* Data extract
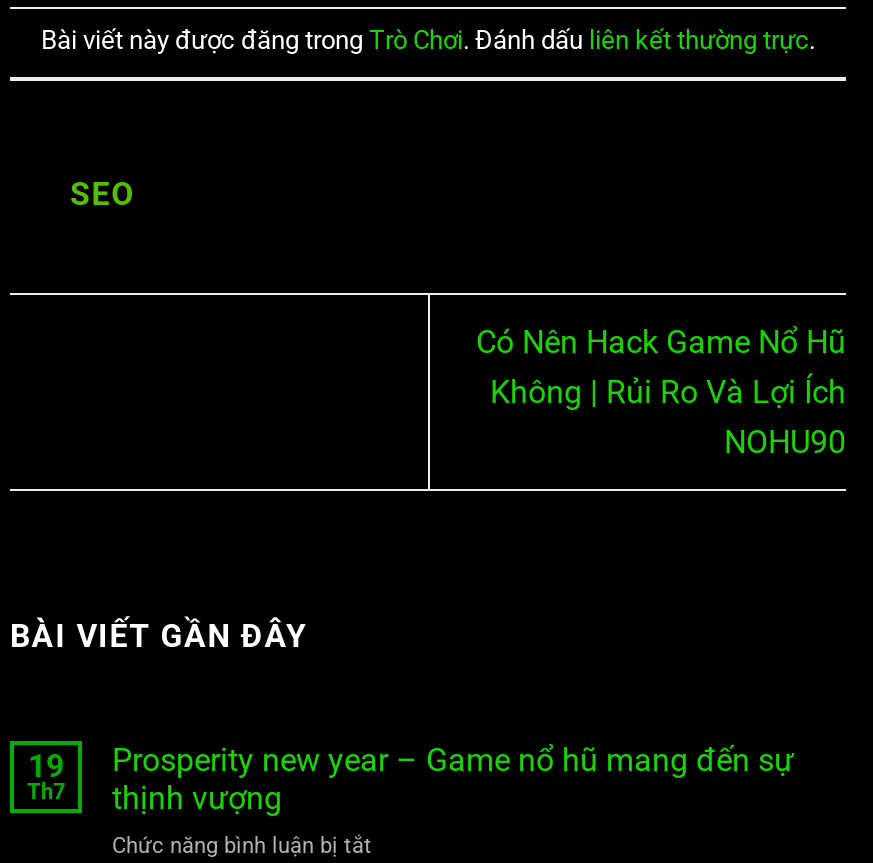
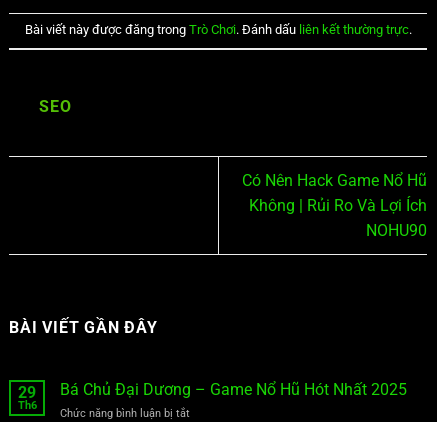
- 19
- Th7
+ 29
+ Th6

- Prosperity new year – Game nổ hũ mang đến sự
- thịnh vượng
+ Bá Chủ Đại Dương – Game Nổ Hũ Hót Nhất 2025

* Brief
Lines in the material above that include the string "Game" should be listed.

* Expected answer
- Prosperity new year – Game nổ hũ mang đến sự
+ Bá Chủ Đại Dương – Game Nổ Hũ Hót Nhất 2025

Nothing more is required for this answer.